DDQ avoids burdening any reader with more detail than (s)he cares for by a top-down, divide-and-conquer exposition that parallels common engineering practice for large artifact design. DDQ 1(2) enlarges on this.
Acquiring a clear and comprehensive grasp of digital preservation can be time-consuming. The literature is voluminous and highly redundant,[7] but it must be inspected if one wants to catch everything new and significant. However, a few recent reports, considered together, convey the state of the art and also articulate the dominant opinion of how to proceed.
An NSF scientific computing proposal is on a different topic, but requires critical attention.

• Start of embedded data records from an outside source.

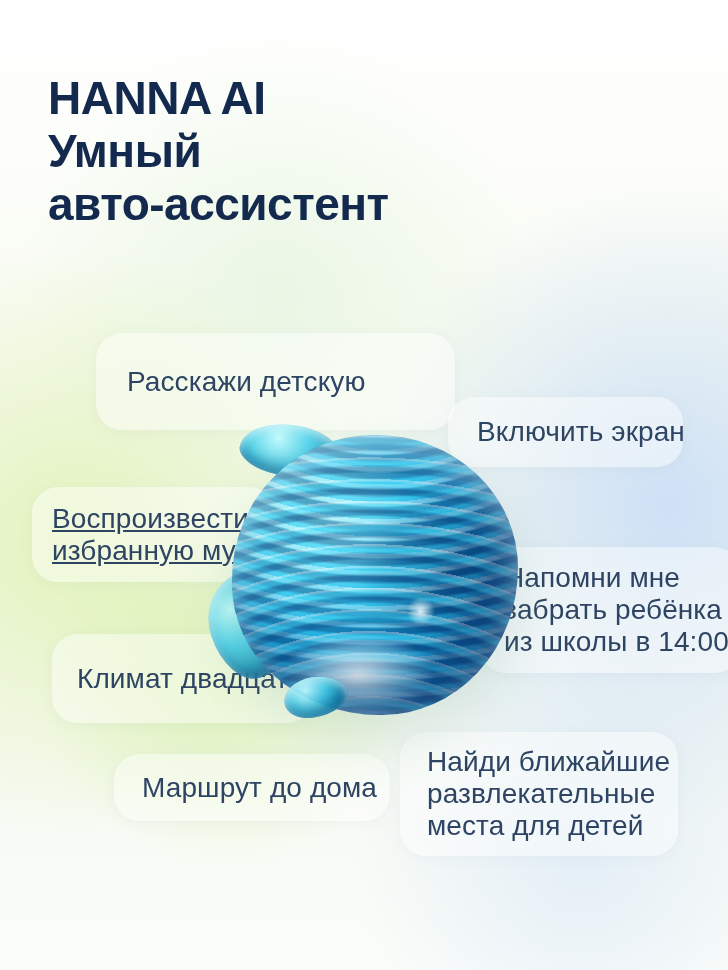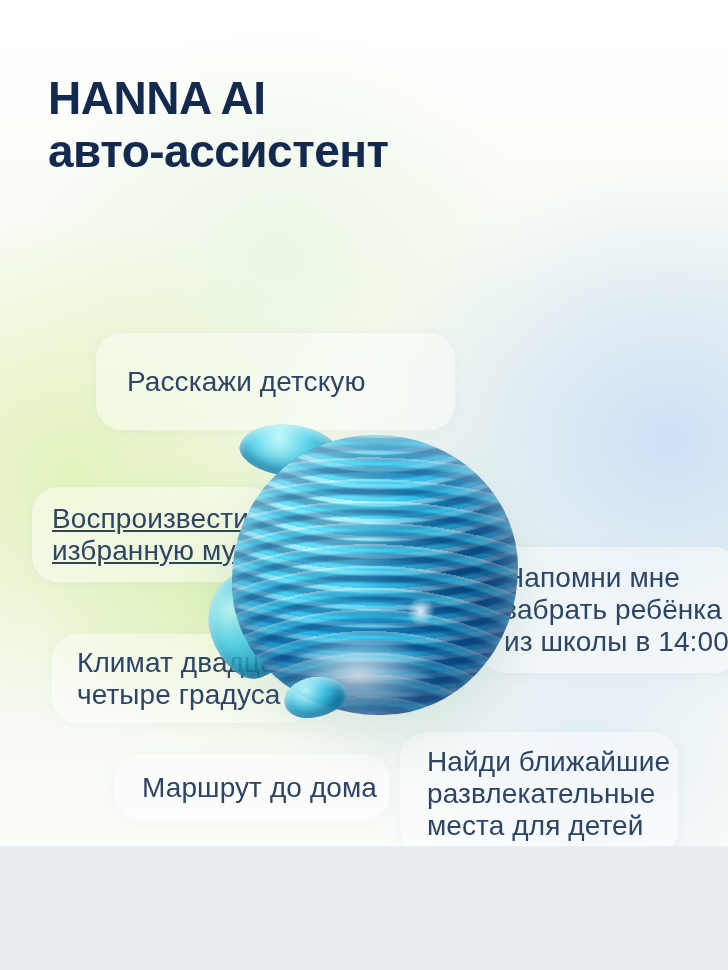--- a/index.html
+++ b/index.html
@@ -5,7 +5,7 @@
   html,body{margin:0;padding:0;background:#e9eef2;}
   .poster{
     position:relative;
-    width:728px;height:846px;
+    width:728px;height:970px;
     margin:0 auto;
     overflow:hidden;
     font-family:"Liberation Sans", sans-serif;

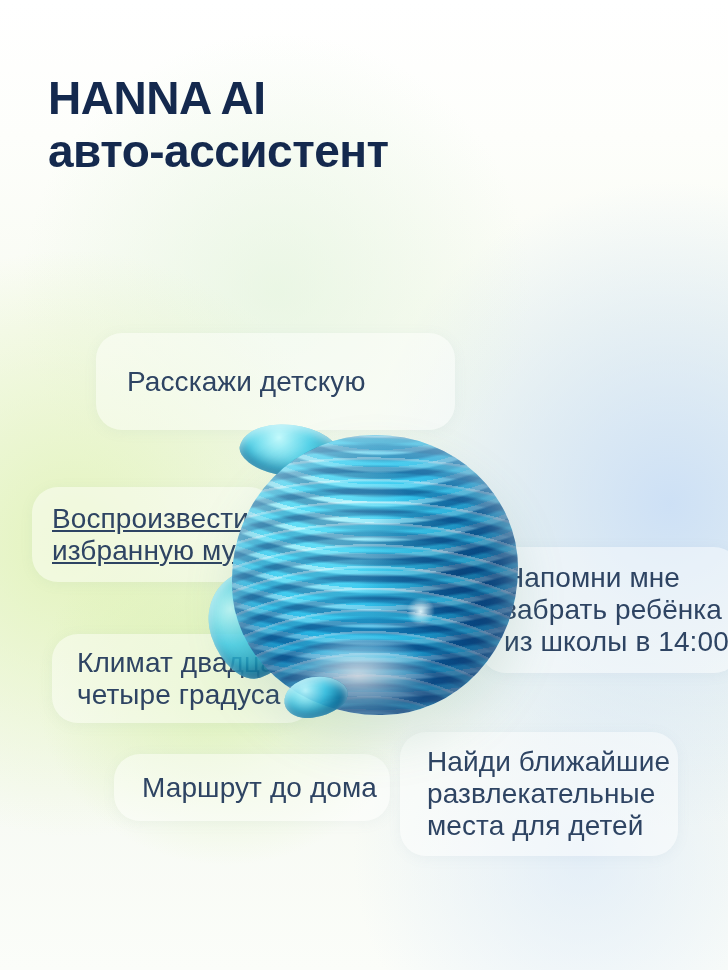--- a/index.html
+++ b/index.html
@@ -92,6 +92,7 @@
 
   <div class="title-block">
     <div class="brand">HANNA AI</div>
+    <div>Умный</div>
     <div>авто-ассистент</div>
   </div>
 

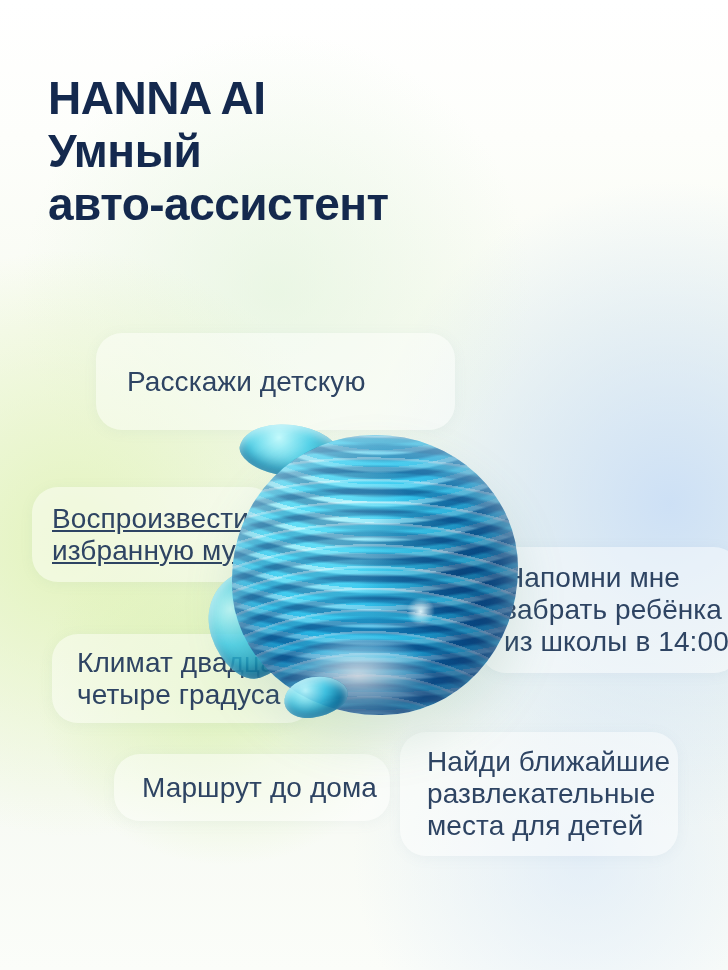--- a/index.html
+++ b/index.html
@@ -100,6 +100,9 @@
     <span>Расскажи детскую</span>
   </div>
 
+  <div class="bubble b-screen">
+    <span>Включить экран</span>
+  </div>
 
   <div class="bubble b-music">
     <span>Воспроизвести</span>

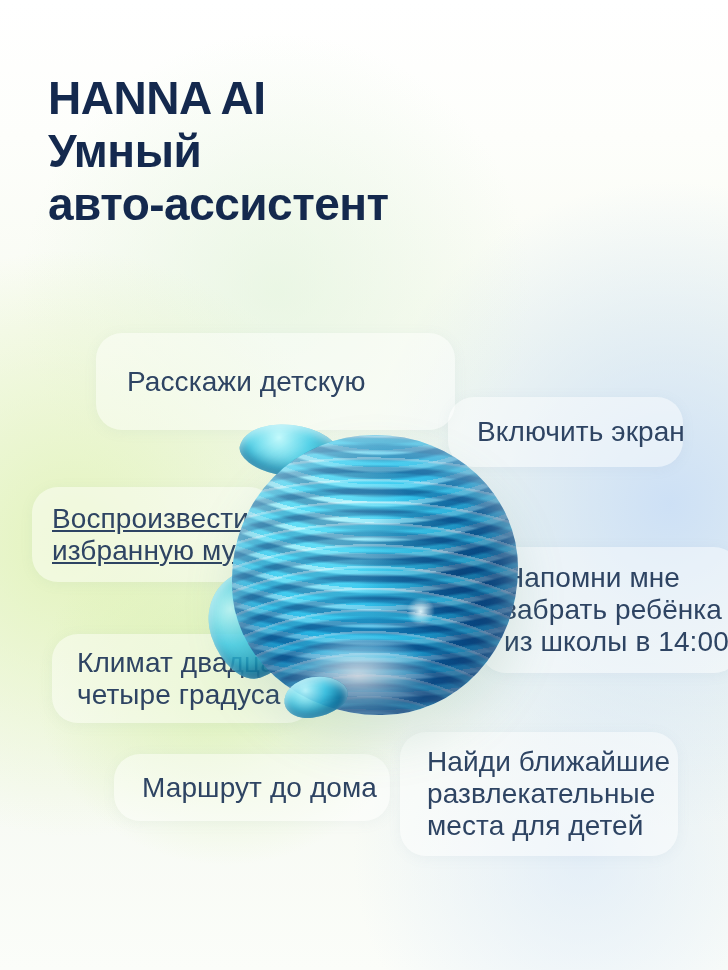--- a/index.html
+++ b/index.html
@@ -117,7 +117,6 @@
 
   <div class="bubble b-climate">
     <span>Климат двадцать</span>
-    <span>четыре градуса</span>
   </div>
 
   <div class="bubble b-route">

(1) U.S. National Strategy for Digital Preservation
The National Digital Information Infrastructure and Preservation Program was established by Congress to "develop a national strategy to collect, archive, and preserve the burgeoning amounts of digital content, especially materials that are created only in digital formats, for current and future generations." As an initial step, the Library of Congress scheduled a series of meetings with groups from the technology, business, entertainment, academic, legal, archival, and library communities. Background papers were commissioned to give "environmental scans." These papers, collected as Building a National Strategy for Digital Preservation: Issues in Digital Media Archiving [CLIR/LC], are available on the new NDIIPP web site.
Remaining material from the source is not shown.